→ **Exercise prompt**: Go through the data below and return each line where the string "start" appears.

→ **Data in this exercise**:
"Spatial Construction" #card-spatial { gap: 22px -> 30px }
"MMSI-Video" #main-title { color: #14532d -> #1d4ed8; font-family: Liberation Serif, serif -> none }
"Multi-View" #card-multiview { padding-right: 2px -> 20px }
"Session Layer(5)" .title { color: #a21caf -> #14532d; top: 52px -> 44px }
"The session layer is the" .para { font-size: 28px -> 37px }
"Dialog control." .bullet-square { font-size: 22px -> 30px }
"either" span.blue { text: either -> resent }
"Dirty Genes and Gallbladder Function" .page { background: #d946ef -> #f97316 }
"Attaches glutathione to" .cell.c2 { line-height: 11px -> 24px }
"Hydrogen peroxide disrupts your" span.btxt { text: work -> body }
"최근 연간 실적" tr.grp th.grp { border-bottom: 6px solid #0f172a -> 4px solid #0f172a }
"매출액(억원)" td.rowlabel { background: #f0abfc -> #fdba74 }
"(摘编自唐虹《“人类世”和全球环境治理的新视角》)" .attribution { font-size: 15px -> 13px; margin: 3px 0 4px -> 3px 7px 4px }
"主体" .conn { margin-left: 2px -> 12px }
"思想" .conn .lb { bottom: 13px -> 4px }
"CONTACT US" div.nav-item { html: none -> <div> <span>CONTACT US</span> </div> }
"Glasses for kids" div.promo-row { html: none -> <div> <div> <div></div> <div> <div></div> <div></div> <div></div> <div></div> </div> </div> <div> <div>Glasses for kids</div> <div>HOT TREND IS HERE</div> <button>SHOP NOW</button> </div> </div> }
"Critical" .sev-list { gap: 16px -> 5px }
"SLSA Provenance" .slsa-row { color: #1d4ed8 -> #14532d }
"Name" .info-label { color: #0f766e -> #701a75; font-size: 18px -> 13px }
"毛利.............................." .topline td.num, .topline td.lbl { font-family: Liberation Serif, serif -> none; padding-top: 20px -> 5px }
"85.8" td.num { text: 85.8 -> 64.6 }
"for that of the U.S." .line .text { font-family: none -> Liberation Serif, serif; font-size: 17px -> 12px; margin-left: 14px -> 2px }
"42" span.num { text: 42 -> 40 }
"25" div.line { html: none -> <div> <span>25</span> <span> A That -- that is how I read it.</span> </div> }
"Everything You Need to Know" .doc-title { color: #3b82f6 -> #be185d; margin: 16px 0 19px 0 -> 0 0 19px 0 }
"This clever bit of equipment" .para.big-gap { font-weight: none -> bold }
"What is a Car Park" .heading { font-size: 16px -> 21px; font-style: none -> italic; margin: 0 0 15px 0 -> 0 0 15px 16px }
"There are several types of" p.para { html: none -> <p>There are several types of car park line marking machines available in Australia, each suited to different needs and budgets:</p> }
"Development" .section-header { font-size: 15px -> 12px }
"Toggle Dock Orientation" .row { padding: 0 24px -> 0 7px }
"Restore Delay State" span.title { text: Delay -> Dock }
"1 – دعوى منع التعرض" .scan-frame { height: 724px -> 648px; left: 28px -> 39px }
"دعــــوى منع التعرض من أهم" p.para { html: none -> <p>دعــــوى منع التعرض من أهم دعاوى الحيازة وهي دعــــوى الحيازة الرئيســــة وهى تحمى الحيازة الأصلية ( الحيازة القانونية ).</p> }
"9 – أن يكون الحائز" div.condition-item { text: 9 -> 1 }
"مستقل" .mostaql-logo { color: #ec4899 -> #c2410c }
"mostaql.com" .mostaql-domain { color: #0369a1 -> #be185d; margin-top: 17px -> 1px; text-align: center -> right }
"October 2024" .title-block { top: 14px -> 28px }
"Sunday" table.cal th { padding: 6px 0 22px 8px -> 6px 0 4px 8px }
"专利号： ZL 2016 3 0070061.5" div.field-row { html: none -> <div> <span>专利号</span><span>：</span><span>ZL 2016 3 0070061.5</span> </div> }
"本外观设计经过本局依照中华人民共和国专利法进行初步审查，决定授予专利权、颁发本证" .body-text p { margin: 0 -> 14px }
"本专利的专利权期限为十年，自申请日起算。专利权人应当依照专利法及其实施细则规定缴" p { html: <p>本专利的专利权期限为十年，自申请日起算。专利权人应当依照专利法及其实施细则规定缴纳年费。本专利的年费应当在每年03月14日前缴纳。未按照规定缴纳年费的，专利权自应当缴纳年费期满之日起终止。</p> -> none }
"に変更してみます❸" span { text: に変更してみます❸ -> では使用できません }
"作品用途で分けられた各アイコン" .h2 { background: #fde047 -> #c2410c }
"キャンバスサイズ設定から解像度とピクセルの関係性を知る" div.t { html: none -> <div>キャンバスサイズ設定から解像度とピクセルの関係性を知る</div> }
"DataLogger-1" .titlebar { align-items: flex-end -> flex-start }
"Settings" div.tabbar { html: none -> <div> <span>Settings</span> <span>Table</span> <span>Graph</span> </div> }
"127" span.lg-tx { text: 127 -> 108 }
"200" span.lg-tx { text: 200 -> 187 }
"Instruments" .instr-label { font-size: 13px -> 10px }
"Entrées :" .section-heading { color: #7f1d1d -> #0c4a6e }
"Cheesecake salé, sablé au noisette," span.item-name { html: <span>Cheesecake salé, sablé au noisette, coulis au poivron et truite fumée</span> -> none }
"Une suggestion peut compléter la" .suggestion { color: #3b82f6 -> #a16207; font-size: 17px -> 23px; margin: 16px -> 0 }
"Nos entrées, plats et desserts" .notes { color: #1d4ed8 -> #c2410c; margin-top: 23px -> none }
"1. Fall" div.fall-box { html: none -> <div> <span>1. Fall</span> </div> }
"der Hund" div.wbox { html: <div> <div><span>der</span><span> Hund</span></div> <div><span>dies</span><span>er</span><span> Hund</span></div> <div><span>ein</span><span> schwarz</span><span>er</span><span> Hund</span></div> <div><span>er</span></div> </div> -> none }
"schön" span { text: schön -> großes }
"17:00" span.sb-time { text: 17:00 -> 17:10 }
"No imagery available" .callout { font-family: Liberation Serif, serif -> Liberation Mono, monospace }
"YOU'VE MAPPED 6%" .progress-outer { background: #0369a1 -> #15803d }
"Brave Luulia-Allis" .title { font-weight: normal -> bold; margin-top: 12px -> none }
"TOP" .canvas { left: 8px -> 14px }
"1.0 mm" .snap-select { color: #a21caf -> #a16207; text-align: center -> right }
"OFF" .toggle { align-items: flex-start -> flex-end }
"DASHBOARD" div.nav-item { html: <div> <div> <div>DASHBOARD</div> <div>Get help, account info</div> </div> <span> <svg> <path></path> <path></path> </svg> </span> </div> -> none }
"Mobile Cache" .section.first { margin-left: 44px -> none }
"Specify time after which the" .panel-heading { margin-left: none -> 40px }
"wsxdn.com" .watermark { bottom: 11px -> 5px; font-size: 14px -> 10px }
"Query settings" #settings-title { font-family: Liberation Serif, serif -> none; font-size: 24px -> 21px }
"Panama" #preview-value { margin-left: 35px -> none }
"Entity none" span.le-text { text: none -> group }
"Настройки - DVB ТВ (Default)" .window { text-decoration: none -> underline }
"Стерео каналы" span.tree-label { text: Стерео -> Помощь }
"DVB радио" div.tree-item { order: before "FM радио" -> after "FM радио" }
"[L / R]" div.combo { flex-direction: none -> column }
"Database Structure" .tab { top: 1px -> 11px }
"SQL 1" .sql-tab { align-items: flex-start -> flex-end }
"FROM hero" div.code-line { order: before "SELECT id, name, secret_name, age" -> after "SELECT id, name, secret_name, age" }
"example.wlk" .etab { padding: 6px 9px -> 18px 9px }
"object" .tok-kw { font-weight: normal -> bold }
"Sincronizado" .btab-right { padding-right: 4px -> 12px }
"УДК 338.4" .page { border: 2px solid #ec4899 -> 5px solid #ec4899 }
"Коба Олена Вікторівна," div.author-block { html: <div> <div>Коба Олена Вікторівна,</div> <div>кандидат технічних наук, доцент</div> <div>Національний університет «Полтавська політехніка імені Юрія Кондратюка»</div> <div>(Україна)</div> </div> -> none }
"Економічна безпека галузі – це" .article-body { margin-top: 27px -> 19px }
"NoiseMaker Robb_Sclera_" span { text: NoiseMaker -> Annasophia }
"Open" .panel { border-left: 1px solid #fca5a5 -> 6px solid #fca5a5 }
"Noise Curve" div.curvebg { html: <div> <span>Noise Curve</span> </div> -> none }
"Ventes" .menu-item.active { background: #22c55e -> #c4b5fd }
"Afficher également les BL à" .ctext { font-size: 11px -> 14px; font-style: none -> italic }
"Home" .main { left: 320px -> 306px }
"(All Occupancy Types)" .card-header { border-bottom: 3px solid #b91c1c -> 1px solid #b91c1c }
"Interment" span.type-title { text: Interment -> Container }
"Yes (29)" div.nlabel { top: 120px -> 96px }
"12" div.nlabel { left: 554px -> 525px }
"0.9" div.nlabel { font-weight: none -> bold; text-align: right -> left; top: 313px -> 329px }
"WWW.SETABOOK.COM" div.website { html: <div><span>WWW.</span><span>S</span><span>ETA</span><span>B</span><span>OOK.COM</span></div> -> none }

→ **Answer below**:
"DataLogger-1" .titlebar { align-items: flex-end -> flex-start }
"OFF" .toggle { align-items: flex-start -> flex-end }
"SQL 1" .sql-tab { align-items: flex-start -> flex-end }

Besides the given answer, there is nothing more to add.